È una delle poesie di “Pietre Ripetizioni Sbarre”, composte tra il 1968 e il 1969, negli anni in cui Ghiannis Ritsos era confinato nei campi di concentramento sulle isole di Ghiaros e Leros, e poi ristretto a domicilio coatto a Karlòvasi, sull’isola di Samo. Nato nel 1909 a Monemvasià, nel Peloponneso, si trasferisce ad Atene per frequentare l’università, ma contrae la tubercolosi e rimane per tre anni in sanatorio. Uscito, è copista per una banca, attore, correttore di bozze. Militante di sinistra in una Grecia oppressa dalle dittature militari, viene più volte arrestato e deportato in campi di concentramento. I suoi libri sono bruciati e messi al bando, sia durante l’occupazione nazifascista della Grecia, sia durante la dittatura dei colonnelli (1967-1974). Louis Aragon, introducendo “Pietre Ripetizioni Sbarre”, che esce clandestinamente a Parigi, lo definisce “il più grande poeta vivente di questo tempo che è il nostro”.
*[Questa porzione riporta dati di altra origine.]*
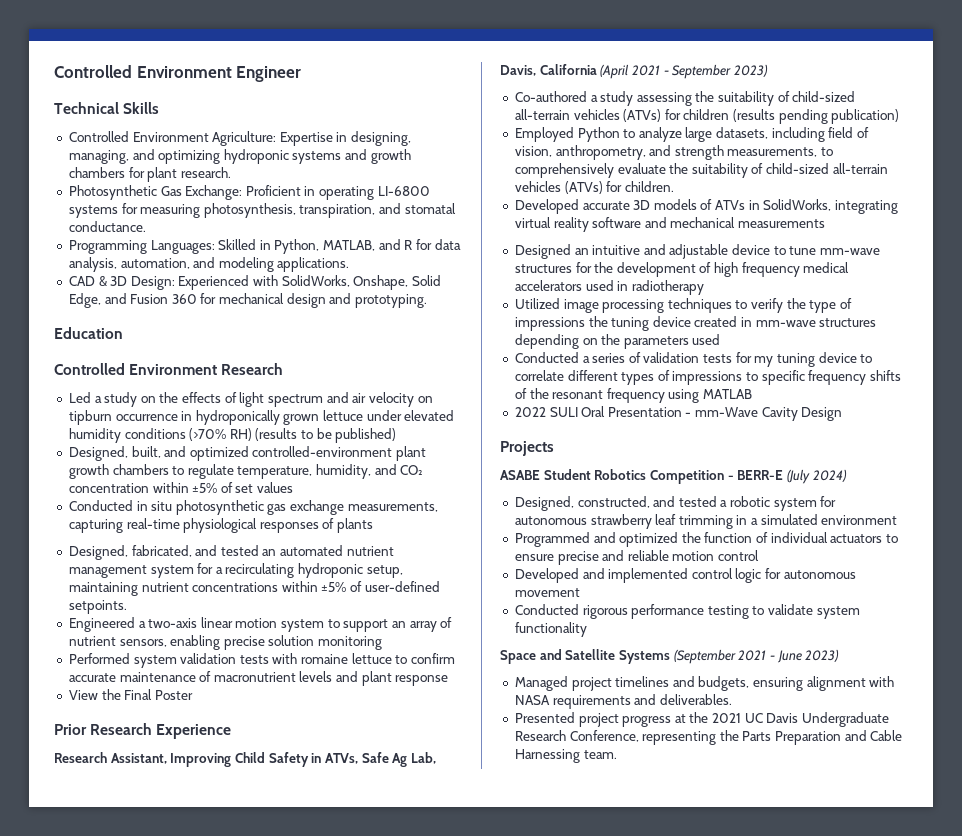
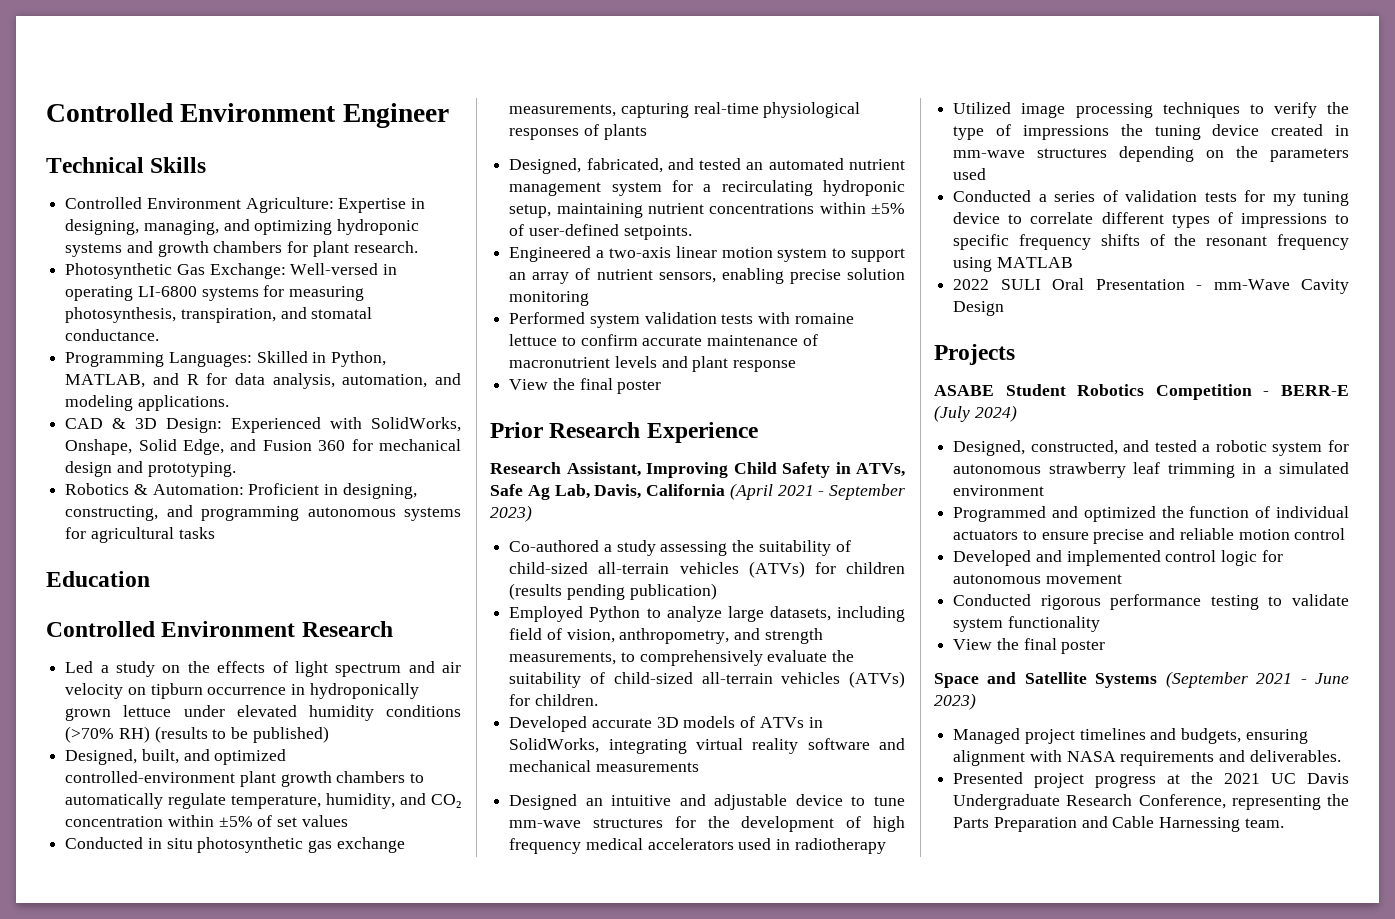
- Photosynthetic Gas Exchange: Proficient in operating LI-6800 systems for measuring photosynthesis, transpiration, and stomatal conductance.
+ Photosynthetic Gas Exchange: Well-versed in operating LI-6800 systems for measuring photosynthesis, transpiration, and stomatal conductance.
+ Robotics & Automation: Proficient in designing, constructing, and programming autonomous systems for agricultural tasks
- Designed, built, and optimized controlled-environment plant growth chambers to regulate temperature, humidity, and CO₂ concentration within ±5% of set values
+ Designed, built, and optimized controlled-environment plant growth chambers to automatically regulate temperature, humidity, and CO₂ concentration within ±5% of set values
  Performed system validation tests with romaine lettuce to confirm accurate maintenance of macronutrient levels and plant response
- View the Final Poster
+ View the final poster
  Conducted rigorous performance testing to validate system functionality
+ View the final poster

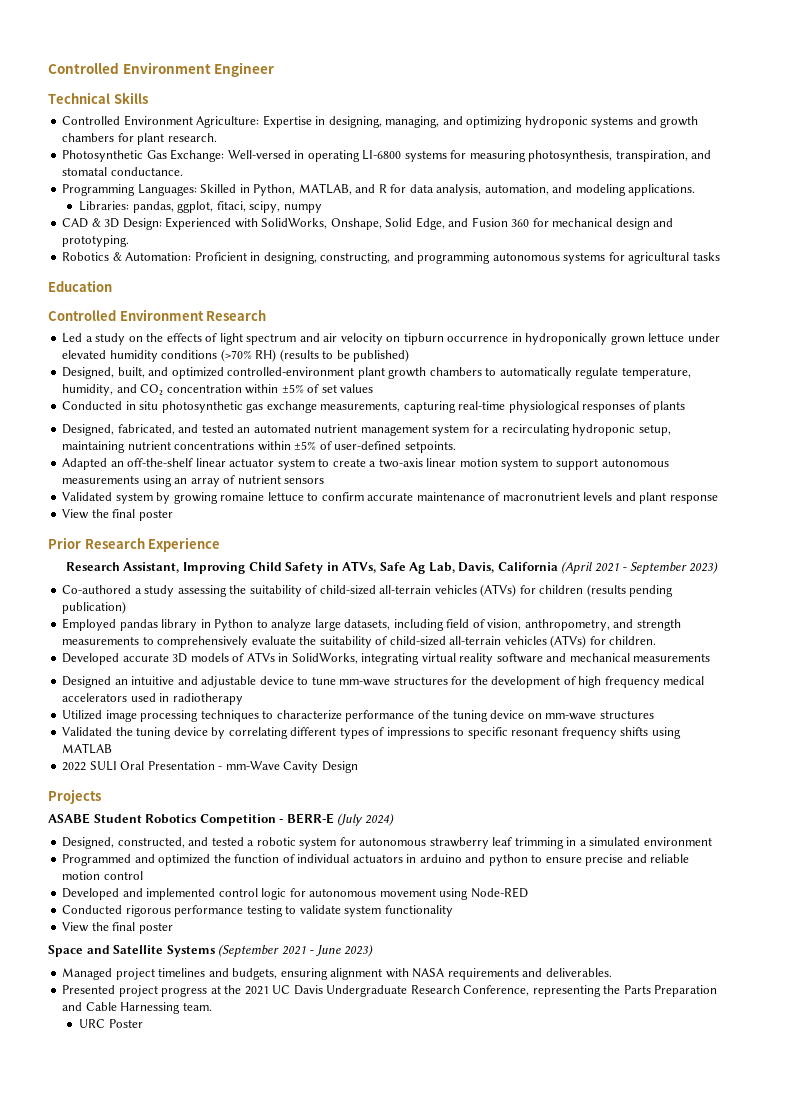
+ Libraries: pandas, ggplot, fitaci, scipy, numpy
- Engineered a two-axis linear motion system to support an array of nutrient sensors, enabling precise solution monitoring
- Performed system validation tests with romaine lettuce to confirm accurate maintenance of macronutrient levels and plant response
+ Adapted an off-the-shelf linear actuator system to create a two-axis linear motion system to support autonomous measurements using an array of nutrient sensors
+ Validated system by growing romaine lettuce to confirm accurate maintenance of macronutrient levels and plant response
- Employed Python to analyze large datasets, including field of vision, anthropometry, and strength measurements, to comprehensively evaluate the suitability of child-sized all-terrain vehicles (ATVs) for children.
+ Employed pandas library in Python to analyze large datasets, including field of vision, anthropometry, and strength measurements to comprehensively evaluate the suitability of child-sized all-terrain vehicles (ATVs) for children.
- Utilized image processing techniques to verify the type of impressions the tuning device created in mm-wave structures depending on the parameters used
- Conducted a series of validation tests for my tuning device to correlate different types of impressions to specific frequency shifts of the resonant frequency using MATLAB
+ Utilized image processing techniques to characterize performance of the tuning device on mm-wave structures
+ Validated the tuning device by correlating different types of impressions to specific resonant frequency shifts using MATLAB
- Programmed and optimized the function of individual actuators to ensure precise and reliable motion control
+ Programmed and optimized the function of individual actuators in arduino and python to ensure precise and reliable motion control
- Developed and implemented control logic for autonomous movement
+ Developed and implemented control logic for autonomous movement using Node-RED
+ URC Poster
Non scordiamoli mai, disse, i buoni insegnamenti, quelli
dell’arte greca. Sempre l’azzurro di fianco
al quotidiano. Di fianco all’uomo: l’animale e l’oggetto
un braccialetto al braccio della dea nuda; un fiore
caduto al suolo. Ricordate le belle raffigurazioni
sui nostri vasi di terracotta, gli dèi con gli uccelli e gli animali,
e insieme la lira, un martello, un pomo, la cassa, le tenaglie;
ah, e quella poesia in cui il dio, finito il suo lavoro,
tira dal fuoco i mantici, raccoglie gli attrezzi uno per uno
nella sua cassa d’argento; poi, con una spugna, s’asciuga
il viso, le mani, il collo muscoloso e l’irsuto petto.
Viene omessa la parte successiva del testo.